A few of us more intelligent carriers have figured out that if we know that they don’t want it, there’s no point in delivering to those people. Especially when I have to walk around the back of an apartment building, up some stairs, and down a hall, just to deliver one stupid paper that the resident doesn’t even want anyway. I’ve established my pile-up threshold as five papers. At five papers piled up, I start dumpstering them. There’s a balance between the embarrassment of being caught carrying an armload of undelivered newspapers to the dumpster on the way in to the distribution center, and wanting to maximize my income. Dumpstering the pile-up people has proven to be the best policy all around. I get paid to deliver to the dumpster. The resident is happy that they don’t get the paper any more. The managers believe that I’m doing my job. In fact, the assistant manager does the same thing, but I think the district manager (a newbie) is still stuck on stupid. And the advertisers believe that their advertising dollars are well spent. In the end, it’s just the beliefs that count.

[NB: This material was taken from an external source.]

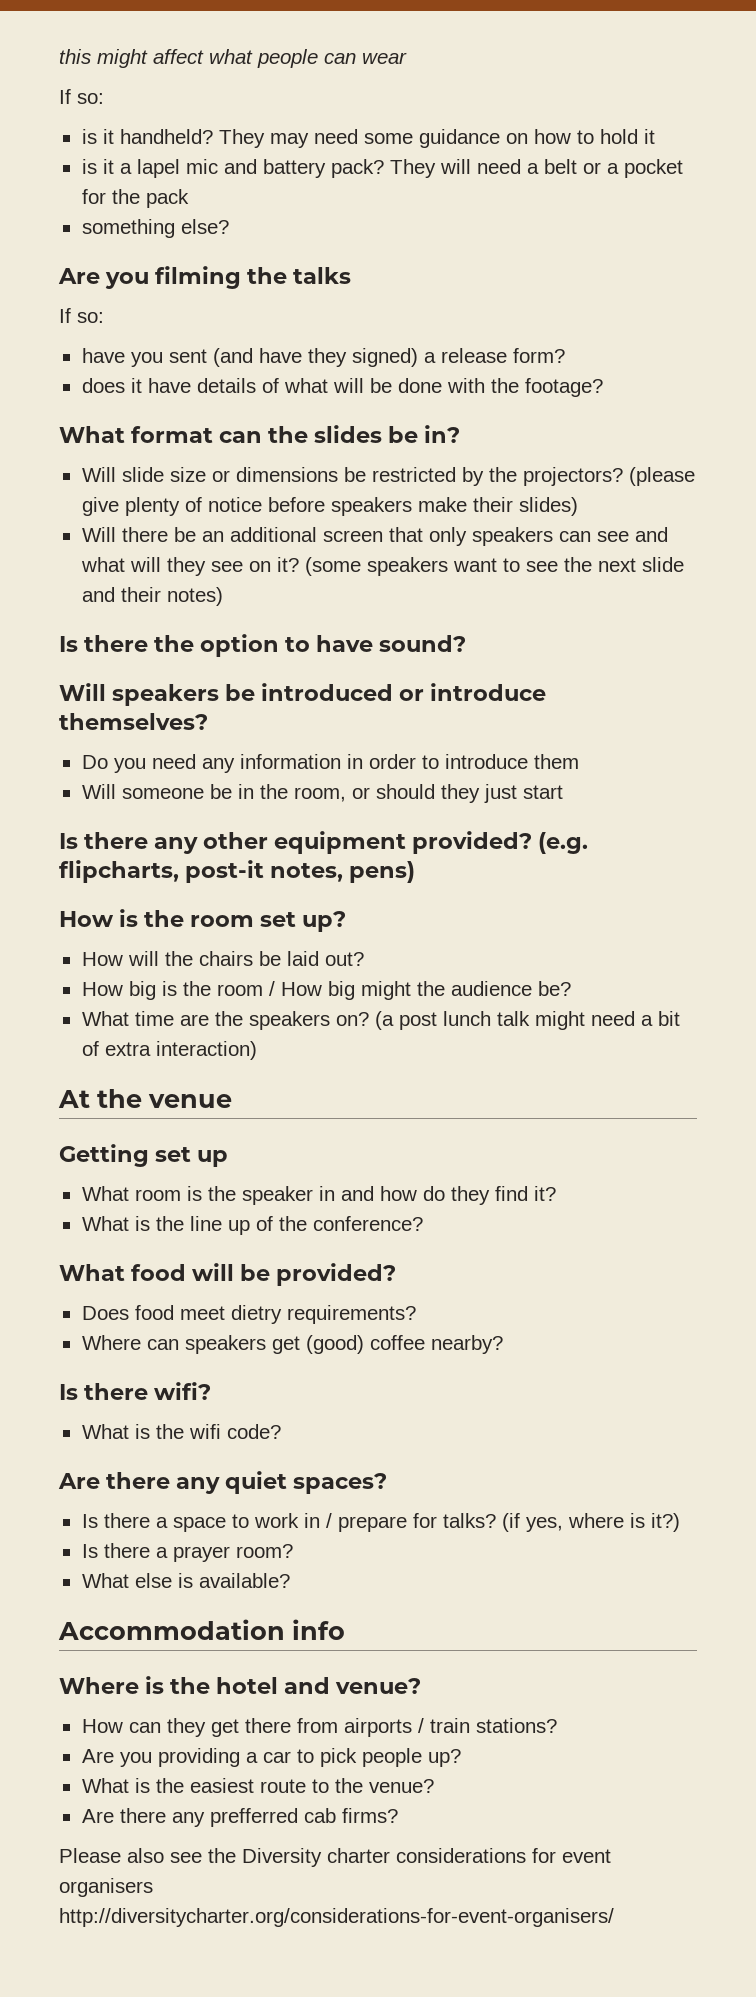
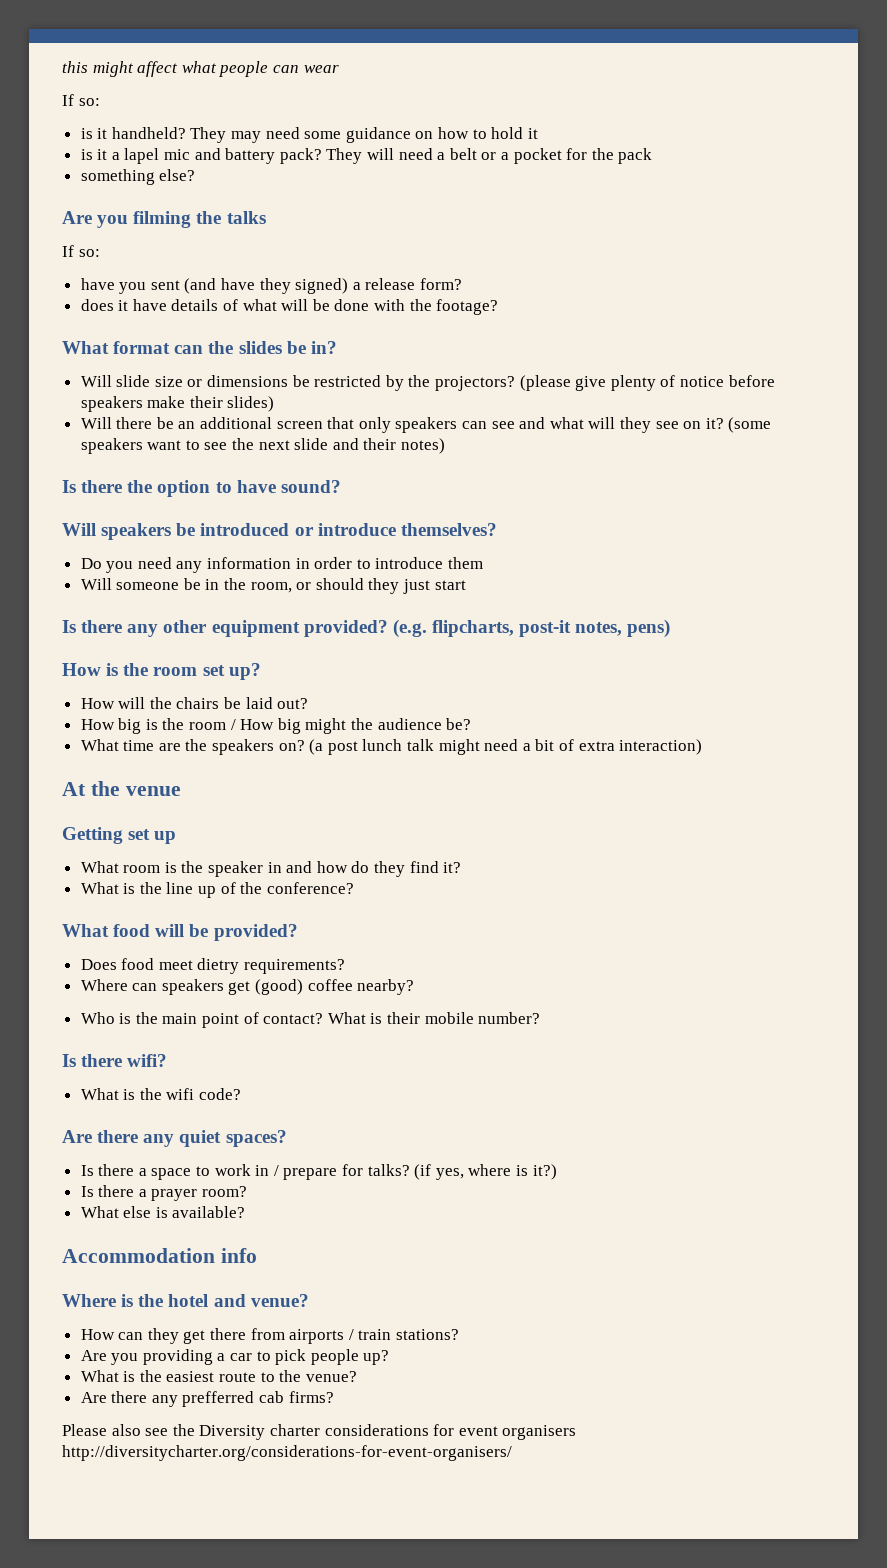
(503, 1344) none -> [80,1012,541,1028] // Who is the main point of contact? What is their mobile number?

And about those freebie papers that they blanket the whole neighborhood with, they call that “alternate delivery”. Everyone gets the freebie paper that doesn’t already get the regular paper. I did that once. Twice. Three times is a charm. Some guy threw the paper at my truck, chased me down the street, and stood there and screamed at me for five minutes. For the next week, I scattered the papers all over his yard while he was asleep, and emptied my urine bottle on his car. I know where he lives; he doesn’t know where I live. There are a small handful of names (about 0.5%) on the route list that are hilighted and marked with big bold capital letters, DO NOT DELIVER HERE! Supposedly those are the people that are so in-your-face about not wanting the papers that somebody has to make a special note. The fourth time I was asked to do alternate delivery, I let them talk me into it, then when I drove down to do it, they had crossed my name off the list and gave that route to someone else. So I swore that if that's how they're going to treat me, I'd never do alternate delivery again.